_AVAILABLE DATA_

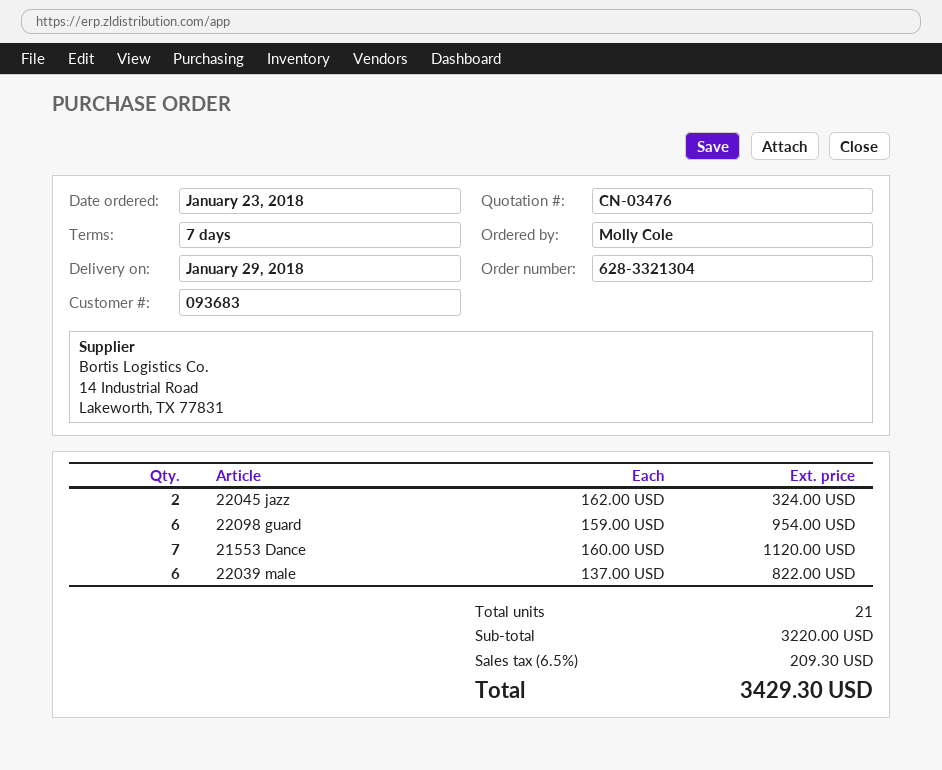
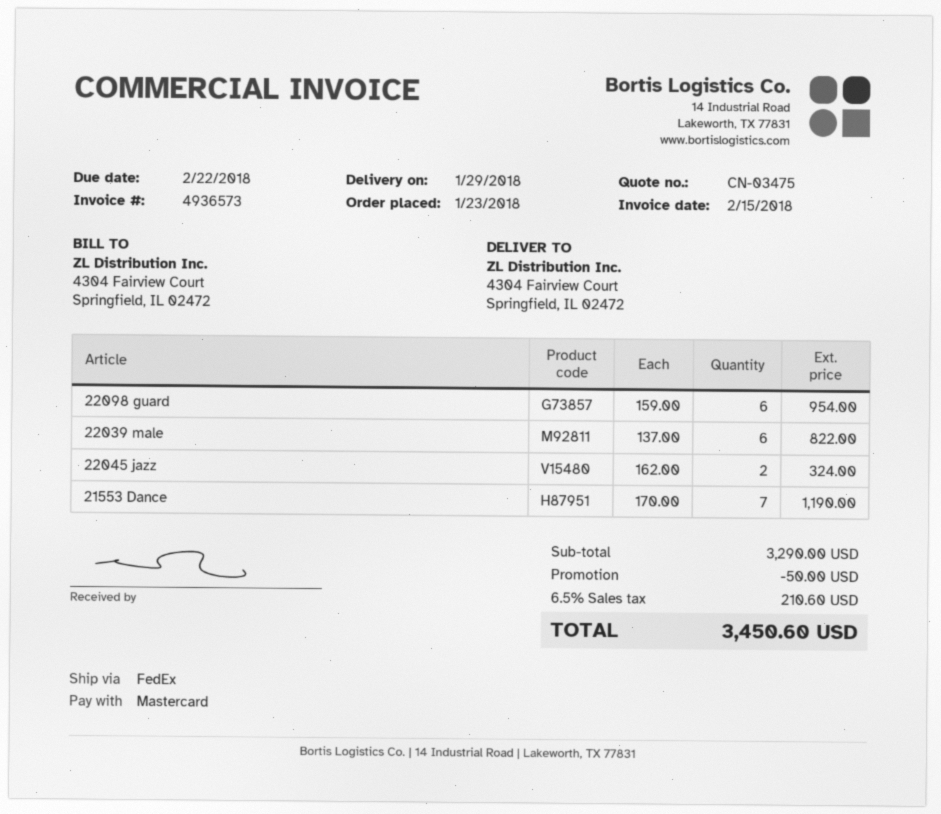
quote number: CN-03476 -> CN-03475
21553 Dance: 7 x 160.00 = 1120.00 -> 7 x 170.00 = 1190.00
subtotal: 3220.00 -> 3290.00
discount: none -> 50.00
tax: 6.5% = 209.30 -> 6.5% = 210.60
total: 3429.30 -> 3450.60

_ABOUT THIS EXERCISE_
Exactly as written, print each entry, leaving all pictures out.

_TASK RESULT_
quote number: CN-03476 -> CN-03475
21553 Dance: 7 x 160.00 = 1120.00 -> 7 x 170.00 = 1190.00
subtotal: 3220.00 -> 3290.00
discount: none -> 50.00
tax: 6.5% = 209.30 -> 6.5% = 210.60
total: 3429.30 -> 3450.60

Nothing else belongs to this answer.